Innsbrucker (28) Opfer

27.04.2018 17:22

Mit fingiertem Bank-Mail in teure Falle gelockt

Auch wenn noch so oft davor gewarnt wird, bei eingehenden Mails besondere Vorsicht walten zu lassen bzw. auf den ersten Blick verdächtige Nachrichten erst gar nicht zu öffnen: In Innsbruck wurde ein 28-Jähriger Opfer von hinterhältigen Gaunern und ist mehr als 10.000 Euro los.

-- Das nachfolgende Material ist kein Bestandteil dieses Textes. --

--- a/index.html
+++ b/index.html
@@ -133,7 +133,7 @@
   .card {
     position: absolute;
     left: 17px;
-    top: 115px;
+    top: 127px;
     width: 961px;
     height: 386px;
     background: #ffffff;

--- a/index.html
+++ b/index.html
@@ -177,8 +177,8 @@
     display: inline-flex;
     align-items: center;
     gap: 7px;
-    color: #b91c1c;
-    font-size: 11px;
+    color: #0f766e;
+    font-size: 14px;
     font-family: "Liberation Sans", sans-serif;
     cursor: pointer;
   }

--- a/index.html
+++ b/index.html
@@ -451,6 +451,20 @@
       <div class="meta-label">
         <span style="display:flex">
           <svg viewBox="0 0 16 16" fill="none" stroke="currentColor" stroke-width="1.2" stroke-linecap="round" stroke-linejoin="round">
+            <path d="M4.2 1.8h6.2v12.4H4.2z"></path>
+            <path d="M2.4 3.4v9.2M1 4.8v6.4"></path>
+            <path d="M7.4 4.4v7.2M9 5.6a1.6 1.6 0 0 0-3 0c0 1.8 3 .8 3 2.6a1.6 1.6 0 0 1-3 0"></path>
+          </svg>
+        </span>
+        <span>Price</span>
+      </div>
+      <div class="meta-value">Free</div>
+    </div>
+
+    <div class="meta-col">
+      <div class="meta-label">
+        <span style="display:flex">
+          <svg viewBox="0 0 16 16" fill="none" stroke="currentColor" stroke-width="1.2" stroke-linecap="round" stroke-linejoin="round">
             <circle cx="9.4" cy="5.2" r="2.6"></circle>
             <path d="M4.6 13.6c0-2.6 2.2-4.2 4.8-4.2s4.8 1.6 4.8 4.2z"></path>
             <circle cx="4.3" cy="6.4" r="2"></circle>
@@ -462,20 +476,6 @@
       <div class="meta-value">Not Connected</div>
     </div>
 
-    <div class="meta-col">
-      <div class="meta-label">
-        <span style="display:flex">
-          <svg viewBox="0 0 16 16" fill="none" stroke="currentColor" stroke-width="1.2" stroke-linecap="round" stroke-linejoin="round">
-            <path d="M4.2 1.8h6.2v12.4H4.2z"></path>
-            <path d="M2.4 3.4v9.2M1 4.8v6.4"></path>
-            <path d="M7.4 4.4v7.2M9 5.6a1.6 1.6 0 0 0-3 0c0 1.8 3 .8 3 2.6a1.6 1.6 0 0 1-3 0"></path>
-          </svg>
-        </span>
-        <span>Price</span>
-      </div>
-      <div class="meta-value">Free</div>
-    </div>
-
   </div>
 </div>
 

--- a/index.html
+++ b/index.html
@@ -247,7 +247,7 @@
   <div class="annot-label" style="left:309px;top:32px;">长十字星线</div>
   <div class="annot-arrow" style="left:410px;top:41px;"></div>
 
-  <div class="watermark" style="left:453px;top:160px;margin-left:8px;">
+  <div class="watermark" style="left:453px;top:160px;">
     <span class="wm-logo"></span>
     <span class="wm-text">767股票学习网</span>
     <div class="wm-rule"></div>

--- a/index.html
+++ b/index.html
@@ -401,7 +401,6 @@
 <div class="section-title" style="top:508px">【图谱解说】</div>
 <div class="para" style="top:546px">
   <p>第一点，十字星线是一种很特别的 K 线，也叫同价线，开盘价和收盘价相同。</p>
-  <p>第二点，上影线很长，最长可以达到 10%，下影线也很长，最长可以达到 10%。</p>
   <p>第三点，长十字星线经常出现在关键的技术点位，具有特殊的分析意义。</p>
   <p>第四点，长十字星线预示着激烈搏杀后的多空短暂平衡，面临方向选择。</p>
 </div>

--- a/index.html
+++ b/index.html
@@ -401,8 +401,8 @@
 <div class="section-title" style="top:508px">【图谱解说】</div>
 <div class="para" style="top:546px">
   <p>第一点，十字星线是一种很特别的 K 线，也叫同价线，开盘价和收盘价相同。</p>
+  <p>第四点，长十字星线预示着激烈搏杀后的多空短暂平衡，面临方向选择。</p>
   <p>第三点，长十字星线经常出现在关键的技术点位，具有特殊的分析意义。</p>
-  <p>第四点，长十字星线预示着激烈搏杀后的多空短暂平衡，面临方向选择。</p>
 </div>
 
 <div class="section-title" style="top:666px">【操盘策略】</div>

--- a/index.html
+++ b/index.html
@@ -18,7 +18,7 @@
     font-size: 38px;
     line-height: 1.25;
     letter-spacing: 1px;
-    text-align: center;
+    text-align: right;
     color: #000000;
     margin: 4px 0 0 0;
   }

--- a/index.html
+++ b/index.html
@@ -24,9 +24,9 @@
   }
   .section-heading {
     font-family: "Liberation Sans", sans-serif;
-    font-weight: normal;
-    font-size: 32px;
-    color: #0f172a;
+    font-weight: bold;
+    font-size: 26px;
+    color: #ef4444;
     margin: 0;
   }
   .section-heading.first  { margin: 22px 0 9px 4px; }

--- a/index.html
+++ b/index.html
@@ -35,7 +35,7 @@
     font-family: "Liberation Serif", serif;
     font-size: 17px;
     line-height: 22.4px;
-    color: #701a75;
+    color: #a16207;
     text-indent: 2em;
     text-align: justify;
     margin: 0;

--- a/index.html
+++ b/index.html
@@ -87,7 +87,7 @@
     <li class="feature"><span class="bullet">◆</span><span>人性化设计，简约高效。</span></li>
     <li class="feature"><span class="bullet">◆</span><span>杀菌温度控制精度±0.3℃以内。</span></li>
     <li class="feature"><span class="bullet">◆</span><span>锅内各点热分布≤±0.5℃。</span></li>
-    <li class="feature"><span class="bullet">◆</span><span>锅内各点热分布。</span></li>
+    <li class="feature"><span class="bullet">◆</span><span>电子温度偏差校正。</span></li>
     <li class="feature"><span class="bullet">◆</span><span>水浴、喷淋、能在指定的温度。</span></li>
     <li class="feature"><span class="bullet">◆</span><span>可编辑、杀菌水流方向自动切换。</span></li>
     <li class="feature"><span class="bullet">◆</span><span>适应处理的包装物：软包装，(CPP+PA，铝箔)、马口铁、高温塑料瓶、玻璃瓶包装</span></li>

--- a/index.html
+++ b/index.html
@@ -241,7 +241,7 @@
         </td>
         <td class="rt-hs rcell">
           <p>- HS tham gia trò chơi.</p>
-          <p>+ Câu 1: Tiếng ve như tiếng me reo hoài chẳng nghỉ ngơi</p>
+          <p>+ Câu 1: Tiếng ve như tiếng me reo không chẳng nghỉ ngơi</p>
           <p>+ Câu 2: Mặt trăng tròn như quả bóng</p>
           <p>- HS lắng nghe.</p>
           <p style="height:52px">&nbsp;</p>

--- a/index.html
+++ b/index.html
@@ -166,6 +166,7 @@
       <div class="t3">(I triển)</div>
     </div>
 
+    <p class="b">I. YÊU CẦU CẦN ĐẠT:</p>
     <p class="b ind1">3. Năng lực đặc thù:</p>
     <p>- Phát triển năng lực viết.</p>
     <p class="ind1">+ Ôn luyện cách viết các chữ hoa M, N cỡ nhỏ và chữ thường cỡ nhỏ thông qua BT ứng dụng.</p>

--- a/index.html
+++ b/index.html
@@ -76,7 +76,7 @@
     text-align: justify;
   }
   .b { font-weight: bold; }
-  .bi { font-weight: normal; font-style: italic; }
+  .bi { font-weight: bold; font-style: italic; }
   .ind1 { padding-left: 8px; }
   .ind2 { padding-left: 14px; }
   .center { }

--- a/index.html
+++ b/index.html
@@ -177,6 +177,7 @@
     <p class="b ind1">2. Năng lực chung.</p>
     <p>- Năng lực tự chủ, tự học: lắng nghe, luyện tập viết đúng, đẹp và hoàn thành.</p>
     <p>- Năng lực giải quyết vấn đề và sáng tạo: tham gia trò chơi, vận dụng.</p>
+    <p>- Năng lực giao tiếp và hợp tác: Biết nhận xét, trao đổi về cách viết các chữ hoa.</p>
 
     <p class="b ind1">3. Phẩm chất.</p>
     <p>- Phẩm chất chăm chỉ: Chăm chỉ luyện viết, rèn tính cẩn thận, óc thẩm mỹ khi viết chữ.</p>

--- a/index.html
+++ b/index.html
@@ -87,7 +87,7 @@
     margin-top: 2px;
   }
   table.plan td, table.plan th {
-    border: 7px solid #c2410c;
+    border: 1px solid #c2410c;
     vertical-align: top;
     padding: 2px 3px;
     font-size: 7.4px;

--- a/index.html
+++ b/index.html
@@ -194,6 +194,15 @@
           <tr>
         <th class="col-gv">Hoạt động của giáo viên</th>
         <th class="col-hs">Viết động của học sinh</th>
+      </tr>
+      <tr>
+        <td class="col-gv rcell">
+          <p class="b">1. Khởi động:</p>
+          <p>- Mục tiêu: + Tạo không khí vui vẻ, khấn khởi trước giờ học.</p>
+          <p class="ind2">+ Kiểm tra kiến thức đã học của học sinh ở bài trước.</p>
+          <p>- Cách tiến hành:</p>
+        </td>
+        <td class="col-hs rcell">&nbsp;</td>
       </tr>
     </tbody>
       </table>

Was war passiert? Am 25. April erhielt der Mann eine Mail, in der er aufgefordert wurde, einen Link anzuklicken. Dann wurde er auf eine Seite weitergeleitet, die dem Internetauftritt seines Kreditinstitutes zum Verwechseln ähnlich sah. Er wurde aufgefordert, persönliche Daten einzugeben bzw. gab dann sogar noch einen TAN-Code telefonisch preis. Der Preis seiner Leichtgläubigkeit: Von den unbekannten Gaunern wurde ein Betrag in Höhe von mehr als 10.000 Euro abgebucht. Auf ein italienisches Konto. Wohl fast fix ist, dass das Geld „Auf nimmer Wiedersehen!“ weg ist.